The index measures respondents' knowledge of basic money management, financial planning and investment matters.

It surveyed 422 respondents in Singapore aged from 18 to 64 in May and June last year.

Singapore is the only market in the region to have shown "overall improvement" in all three categories that are surveyed.

"Progress towards financial literacy has been stagnant across the Asia-Pacific, with the overall literacy score hitting a record low.

"Singapore was an exception, moving up and replacing Taiwan in the top spot, and is followed by Taiwan and New Zealand," MasterCard said.

Across the region, developed economies recorded largely unchanged scores, while emerging markets showed the biggest declines in scores, with "the most disappointing performances observed in Vietnam, Myanmar and the Philippines".

In Singapore, the investment component showed the biggest improvement, thanks largely to respondents' increased understanding of financial statements and interest in monitoring their investments.

Singaporeans also did better in the areas of budgeting, saving for big purchases, tracking expenditure and managing unsecured loans for the basic money management segment.

But while there was an overall improvement in the financial planning category, MasterCard noted that there was still "room for improvement when it comes to retirement planning".

Scores increased for the retirement planning component, which is part of financial planning, but it was the lowest-scoring component.

"The improvement in financial literacy in Singapore is encouraging, with more people realising the importance of budgeting, financial planning and managing their money better," said Ms Deborah Heng, group head and general manager of MasterCard Singapore.

"However, the results also revealed that people... have to make greater effort to increase financial knowledge around retirement planning, especially given the uncertain economic outlook," she added.

Meanwhile, a separate survey found that Singapore investors "lead most of their Asian peers" in aiming to quit their jobs and retire early.

It found that 46 per cent of millennial investors aged 18 to 39 and 53 per cent of investors over 40 here viewed retiring early as one of their top investment goals.

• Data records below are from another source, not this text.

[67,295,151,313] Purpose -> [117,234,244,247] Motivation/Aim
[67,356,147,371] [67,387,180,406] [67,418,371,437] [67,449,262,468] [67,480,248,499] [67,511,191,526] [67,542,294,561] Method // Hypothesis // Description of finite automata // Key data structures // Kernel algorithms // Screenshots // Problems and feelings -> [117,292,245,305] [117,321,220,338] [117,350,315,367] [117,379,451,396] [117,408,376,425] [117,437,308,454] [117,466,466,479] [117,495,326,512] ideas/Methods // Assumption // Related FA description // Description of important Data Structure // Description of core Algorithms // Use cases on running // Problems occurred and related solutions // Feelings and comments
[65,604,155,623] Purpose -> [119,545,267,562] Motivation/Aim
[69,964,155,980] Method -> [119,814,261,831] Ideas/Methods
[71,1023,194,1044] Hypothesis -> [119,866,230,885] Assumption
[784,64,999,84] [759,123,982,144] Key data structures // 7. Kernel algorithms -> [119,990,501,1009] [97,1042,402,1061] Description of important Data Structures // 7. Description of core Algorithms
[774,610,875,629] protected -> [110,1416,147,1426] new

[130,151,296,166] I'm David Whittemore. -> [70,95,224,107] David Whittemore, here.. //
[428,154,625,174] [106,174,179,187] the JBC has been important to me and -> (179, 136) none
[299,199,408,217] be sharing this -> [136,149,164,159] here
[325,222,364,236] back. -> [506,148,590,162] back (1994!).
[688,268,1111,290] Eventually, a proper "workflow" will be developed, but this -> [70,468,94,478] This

These are double the Asia averages of 24 per cent for millennial investors and 22 per cent for over-40 investors, and behind only Taiwan.

The survey commissioned by Legg Mason Global Asset Management also found that Singapore respondents anticipate needing a median sum of US$714,285 (S$968,000) to have the standard of living they plan for retirement.

Both millennial and over-40 investors said they expected to be able to reach this level of savings.

But the online study, which surveyed 5,370 high net worth investors globally with a minimum of US$200,000 in investable assets, flagged that while Singapore investors are confident in meeting their retirement goals, their investment return expectations are lower than Asian averages. On average, millennial investors here expect a 9.1 per cent a year investment return while investors over 40 expect a 7.6 per cent a year return. The Asian average is 11 per cent for both millennial and over-40 investors.

"This leads us to wonder where Singapore investors are expecting to accumulate the resources necessary to build their retirement nest eggs, let alone to reach their goals in time to retire early," said Mr Lennie Lim, managing director and regional head of Legg Mason in Asia.

The survey conducted last December and January also found that Singapore investors hold a greater portion of their assets in cash compared with their Asian peers.

For millennial investors here, cash makes up about 28 per cent of their assets and the proportion is around 30 per cent for investors over 40.

The Asia averages are 25 per cent for millennial investors and about 27 per cent for investors over 40.

"With cash holdings currently delivering low or even negative returns, we find it hard to believe that Singapore investors could achieve investment returns that exceed the savings accumulation levels of their Asian peers," Mr Lim added.

When asked about how they would cover a shortfall in retirement savings, 35 per cent of Singapore millennial investors and 53 per cent of investors over age 40 said they were willing to work longer.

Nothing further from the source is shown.